Terraria took an initial development time of only 5 months.
Starbound JUST released officially last week, and has been in development for YEARS. What, like 4 years? Give or take a few months? And it’s this unpolished and so much less content than Terraria…
I don’t agree. I think Martimus and I are making the same argument that the core gameplay feel and mechanics just aren’t as enticing as Terraria’s. That’s something that more or less has not changed in Terraria since Day 1 (aside from flight, which kinda existed in Rocket Boots but has definitely been expanded upon). I don’t see Starbound changing its monotonous and repetitive progression system or making the combat anything close to fast and exciting. Terraria nailed 2D-sidescroller-RPG-combat from Day 1 (ugh, man, I still remember my first Eye of Chthulu fight…I got shrekt), Starbound seems to be doing a better job when it comes to building. Nothing wrong with that, but not my cup of tea in 2D-sidescroller-RPGs.

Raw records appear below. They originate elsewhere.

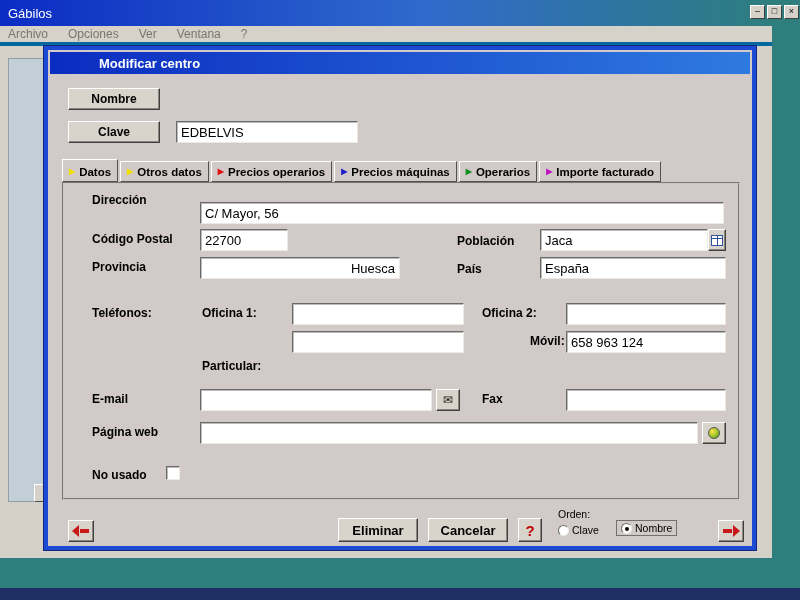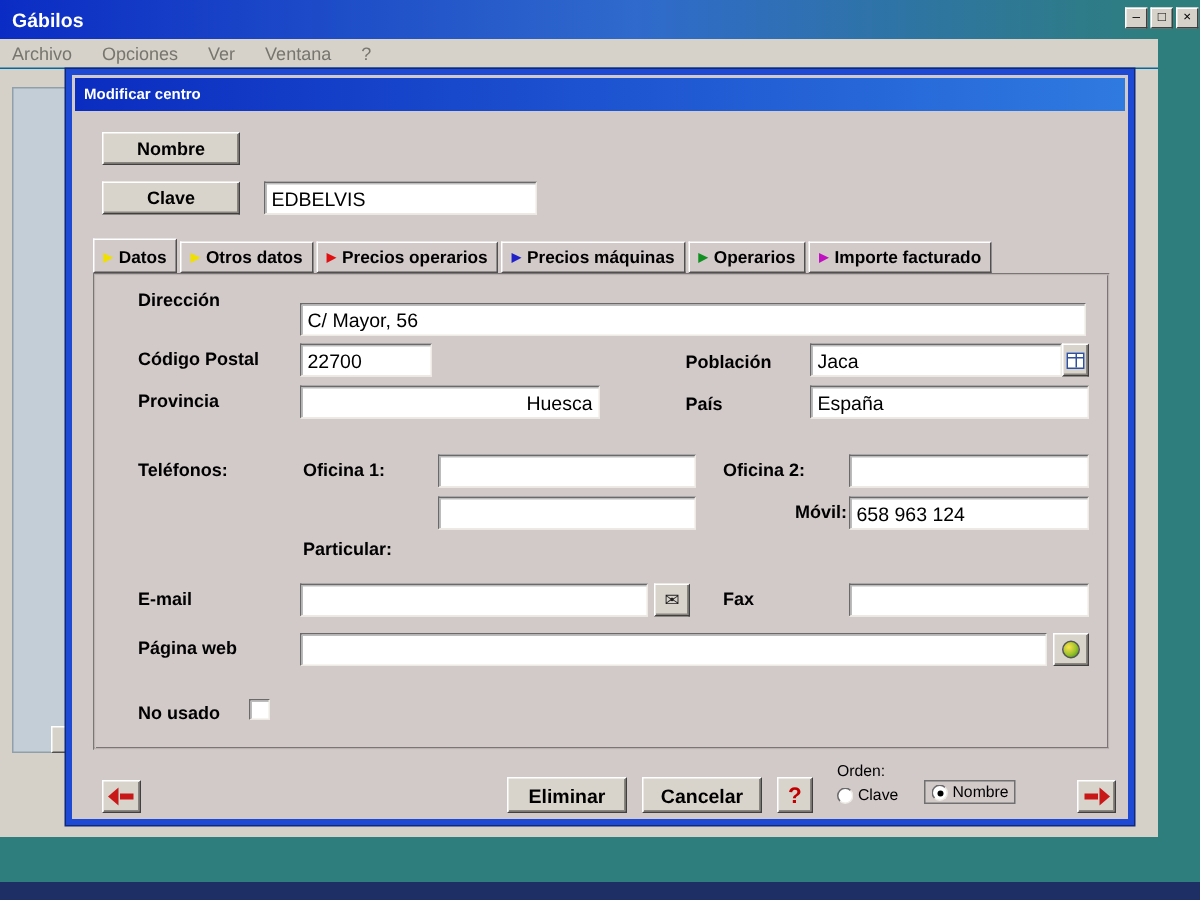--- a/index.html
+++ b/index.html
@@ -2,33 +2,33 @@
 <html><head>
 <meta charset="utf-8">
 <style>
   * { margin:0; padding:0; box-sizing:border-box; }
   body { font-family:"Liberation Sans", sans-serif; }
   #screen { position:relative; width:800px; height:600px; background:#2E7E7E; overflow:hidden; }
 
   
   .app-window { position:absolute; left:0; top:0; width:772px; height:558px; background:#D5D1C9; }
   .app-titlebar { height:26px; background:linear-gradient(90deg,#0B2CC4 0%,#2F6ACC 55%,#2E7E7E 100%); display:flex; align-items:center; padding-left:8px; }
-  .app-title { color:#fff; font-weight:bold; font-size:13px; }
-  .menubar { height:20px; background:#D6D2CA; display:flex; align-items:center; gap:20px; padding-left:8px; border-bottom:1px solid #0369a1; }
+  .app-title { color:#fff; font-weight:normal; font-size:13px; }
+  .menubar { height:20px; background:#D6D2CA; display:flex; align-items:center; gap:20px; padding-left:8px; border-bottom:4px solid #0369a1; }
   .menu-item { font-size:12px; color:#76766E; white-space:nowrap; }
   .win-buttons { position:absolute; left:750px; top:5px; display:flex; gap:2px; z-index:6; }
   .win-btn { width:15px; height:14px; background:#D6D2CA; border:1px solid; border-color:#fff #404040 #404040 #fff; font-size:9px; line-height:11px; text-align:center; color:#000; }
   .mdi-panel { position:absolute; left:8px; top:58px; width:38px; height:444px; background:#C4CED6; border:1px solid #8FA0AC; }
   .scroll-corner { position:absolute; left:34px; top:484px; width:16px; height:18px; background:#D6D2CA; border:1px solid; border-color:#fff #505050 #505050 #fff; }
   .taskbar-navy { position:absolute; left:0; top:588px; width:800px; height:12px; background:#1E2F66; }
 
   
   .dialog { position:absolute; left:44px; top:46px; width:712px; height:504px; background:#D2C9C9; border:4px solid #1E49D4; box-shadow:0 0 0 1px #10287A; padding:2px; }
   .dialog-titlebar { height:22px; background:linear-gradient(90deg,#0B2CC0,#2F7AE0); display:flex; align-items:center; padding-left:6px; }
-  .dialog-title { color:#fff; font-weight:bold; font-size:10px; }
+  .dialog-title { color:#fff; font-weight:bold; font-size:13px;margin-left:43px; }
   .dialog-body { position:relative; width:100%; height:470px; background:#D2C9C9; }
 
   .lbl { position:absolute; font-size:12px; font-weight:bold; color:#000; white-space:nowrap; }
   .field { position:absolute; height:22px; background:#fff; border:1px solid; border-color:#6A6A6A #EDEAE4 #EDEAE4 #6A6A6A; box-shadow:inset 1px 1px 0 rgba(64,64,64,.35); font-family:"Liberation Sans",sans-serif; font-size:13px; color:#000; padding:0 4px; }
   .raised { background:#D8D4CC; border:1px solid; border-color:#FFFFFF #404040 #404040 #FFFFFF; box-shadow:inset -1px -1px 0 #8A867E; }
   .hdr-btn { position:absolute; width:92px; height:22px; font-weight:bold; font-size:12px; color:#000; display:flex; align-items:center; justify-content:center; }
 
   .tab-strip { position:absolute; left:12px; top:83px; width:680px; height:25px; display:flex; align-items:flex-end; gap:2px; }
   .tab { display:flex; align-items:center; gap:4px; padding:4px 6px 3px; font-size:11.5px; font-weight:bold; color:#000; background:#D2C9C9; border:1px solid; border-color:#fff #505050 #505050 #fff; white-space:nowrap; }
   .tab.active { padding-top:6px; }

Terraria was made by a considerably smaller team and was developed in 5 months. By contrast Starbound had a bigger budget, Terraria’s fanbase, a larger team and took nearly 3 years to release. It better be superior to terraria’s original version when it had such an overwhelming number of advantages and a significantly longer development time. Honestly it’s still debatable if it’s actually superior despite those advantages.